WHAT YOU HAVE TO DO —
Could every line of the listing be output exactly, with the pictures skipped?

SUPPLIED DATA —
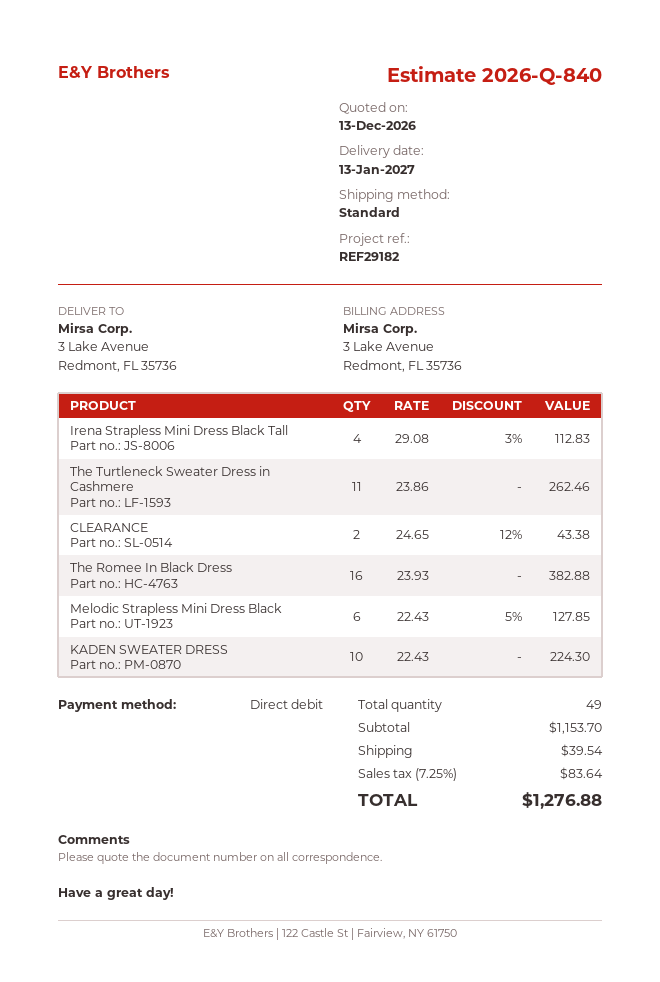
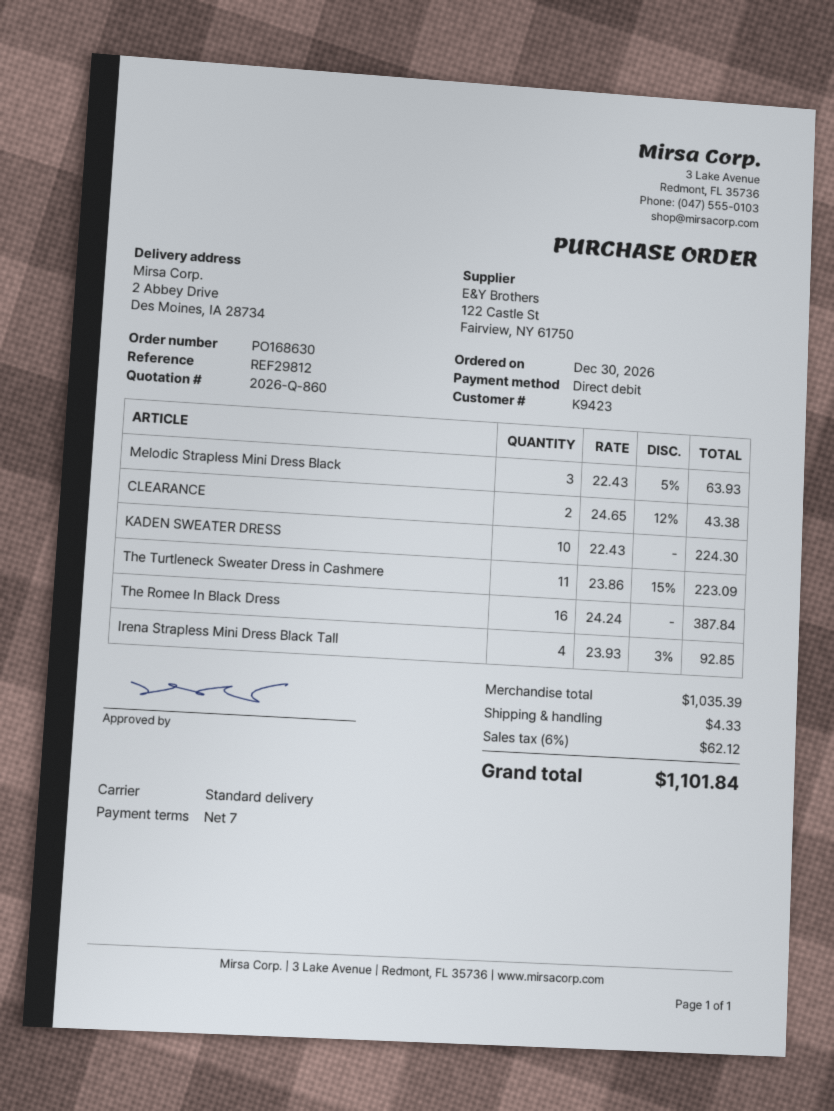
quote number: 2026-Q-840 -> 2026-Q-860
reference: REF29182 -> REF29812
ship to: 3 Lake Avenue, Redmont, FL 35736 -> 2 Abbey Drive, Des Moines, IA 28734
Irena Strapless Mini Dress Black Tall: 4 x 29.08 - 3% = 112.83 -> 4 x 23.93 - 3% = 92.85
The Turtleneck Sweater Dress in Cashmere: 11 x 23.86 = 262.46 -> 11 x 23.86 - 15% = 223.09
The Romee In Black Dress: 16 x 23.93 = 382.88 -> 16 x 24.24 = 387.84
Melodic Strapless Mini Dress Black: 6 x 22.43 - 5% = 127.85 -> 3 x 22.43 - 5% = 63.93
subtotal: 1153.70 -> 1035.39
shipping: 39.54 -> 4.33
tax: 7.25% = 83.64 -> 6% = 62.12
total: 1276.88 -> 1101.84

RESPONSE BOX —
quote number: 2026-Q-840 -> 2026-Q-860
reference: REF29182 -> REF29812
ship to: 3 Lake Avenue, Redmont, FL 35736 -> 2 Abbey Drive, Des Moines, IA 28734
Irena Strapless Mini Dress Black Tall: 4 x 29.08 - 3% = 112.83 -> 4 x 23.93 - 3% = 92.85
The Turtleneck Sweater Dress in Cashmere: 11 x 23.86 = 262.46 -> 11 x 23.86 - 15% = 223.09
The Romee In Black Dress: 16 x 23.93 = 382.88 -> 16 x 24.24 = 387.84
Melodic Strapless Mini Dress Black: 6 x 22.43 - 5% = 127.85 -> 3 x 22.43 - 5% = 63.93
subtotal: 1153.70 -> 1035.39
shipping: 39.54 -> 4.33
tax: 7.25% = 83.64 -> 6% = 62.12
total: 1276.88 -> 1101.84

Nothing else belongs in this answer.